We Need an Interdisciplinary Approach to AI
AI-enabled algorithms can’t exist in an operational vacuum. To really benefit our patients, they need to be deployed with the help of an interprofessional team of experts and a set of “delivery science” principles that most developers are not aware of.
By Paul Cerrato, senior research analyst and communications specialist, Mayo Clinic Platform and John Halamka, M.D., president, Mayo Clinic Platform
As data scientists, physicians, and informaticists develop innovative digital tools to improve the diagnosis and treatment of disease, they sometimes overlook the fact that these algorithms need to “play well with others.” To be truly useful to clinicians and administrators in everyday medical practice, they must fit into their workflow routines, offer benefits for them to actually want to use them, reduce their workload, and improve patient outcomes. To accomplish this rather formidable to-do list will require an interdisciplinary approach that is often lacking in many health care systems.
Ron Li, Steven Asch, and Nigam Shah, with Stanford University, explain it this way: “In order to safely and effectively bring AI into use in healthcare, there needs to be a concerted effort around not just the creation, but also the delivery of AI. This AI “delivery science” will require a broader set of tools, such as design thinking, process improvement, and implementation science, as well as a broader definition of what AI will look like in practice, which includes not just machine learning models and their predictions, but also the new systems for care delivery that they enable.”
A closer look at one of the mortality prediction models that Stanford has developed illustrates how many challenges exist when an AI model is put into a real world setting. Li and his associates created an all-cause mortality prediction model that they hoped would improve palliative care services with better advance care planning. But instead of forcing the algorithm onto unwilling end users, the team used proven design process improvement methodology to look for ways in which the model might break down, and design thinking techniques to “observe how these processes affected the thoughts, feelings, and experiences of frontline stakeholders.” Most importantly, they engaged with staff members from a variety of disciplines, including physicians, nurses, social workers, and occupational therapists, during the design process—from the beginning.

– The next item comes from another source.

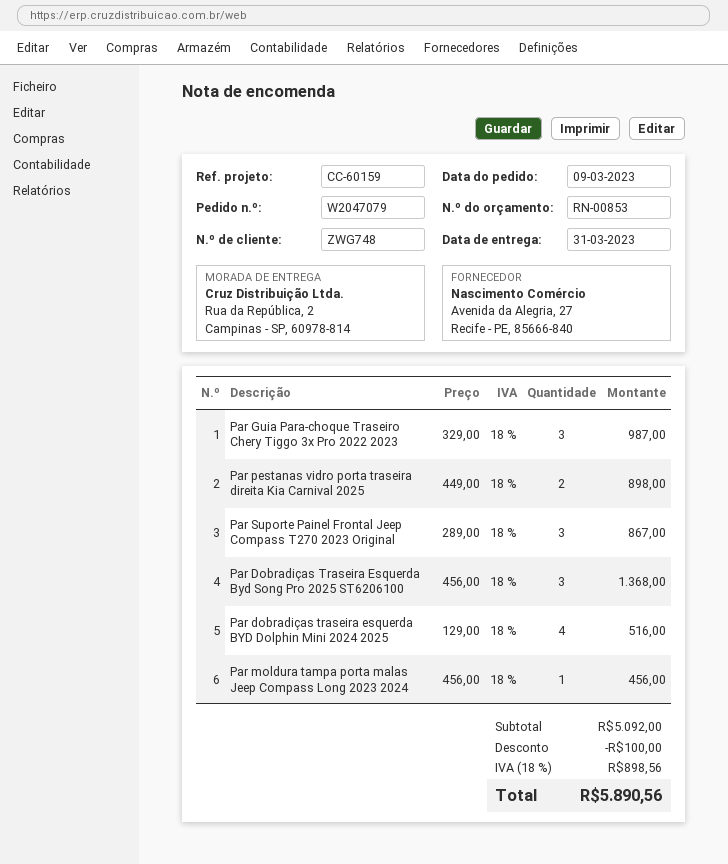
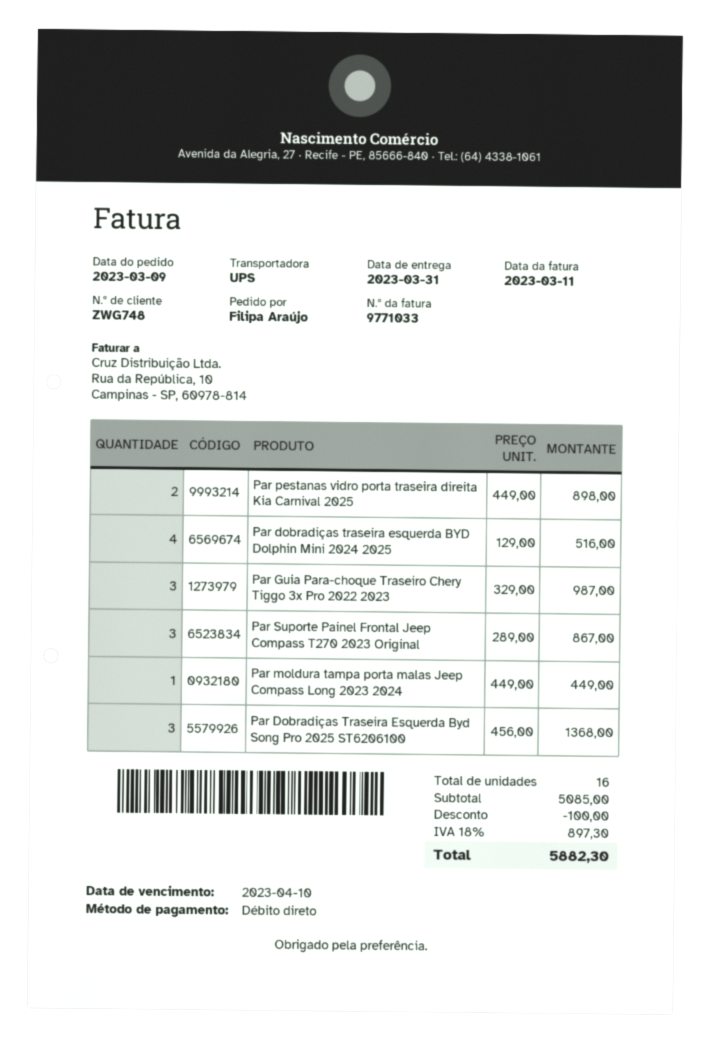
Par moldura tampa porta malas Jeep Compass Long 2023 2024: 1 x 456.00 = 456.00 -> 1 x 449.00 = 449.00
subtotal: 5092.00 -> 5085.00
tax: 18% = 898.56 -> 18% = 897.30
total: 5890.56 -> 5882.30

As Li et al. point out: “…design thinking tools such as empathy mapping helped us more deeply understand how underlying feelings around role clarity and power structures between physician and non-physician members of the care team affected advance care planning workflow. These insights led us to identify key design goals that otherwise would not have surfaced, such as the need to empower non-physician care team members to identify candidate patients and lead the coordination of advance care planning—a task that was enabled by making transparent to the entire care team the list of candidate patients generated by the mortality prediction model each day and creating a workflow for the physician and non-physician team members to discuss these patients with each other about advance care planning needs.”
In addition, Li et al. employed the latest innovations in implementation science and systems engineering. There are well documented principles and techniques that can be brought to bear when AI algorithms are being installed in a hospital or office practice. They enable decision makers to understand the mechanisms involved in bringing about the improvements in advance care planning in the above scenario, for instance. These management tools are also capable of giving decision makers an understanding of the structure, patterns, and processes of workflows that were most useful during the implementation process.
A second AI delivery approach worth consideration is sometimes referred to as vertical deployment. In more traditional industries, products are brought to market only after their initial construction and testing are plugged into a supply chain matrix that includes other critically important, synchronized steps. We recently described this AI vertical deployment in Digital Medicine, a paper co-authored by Joe Zhang, Institute of Global Health Innovation, Imperial College London, and others.
Once again, the emphasis is on cooperation among many diverse players: The goal is to "move beyond academically focused groups to cross-disciplinary teams, where end-users, developers and deployment engineers, and implementation experts, play as significant a role as clinician scientists and data scientists.”
At Mayo Clinic, we have adopted this “one stop shopping” approach using Mayo Clinic Platform’s four key products; Gather, Discover, Validate, and Deliver; which were discussed at length in other publications and on the Mayo Clinic Platform website.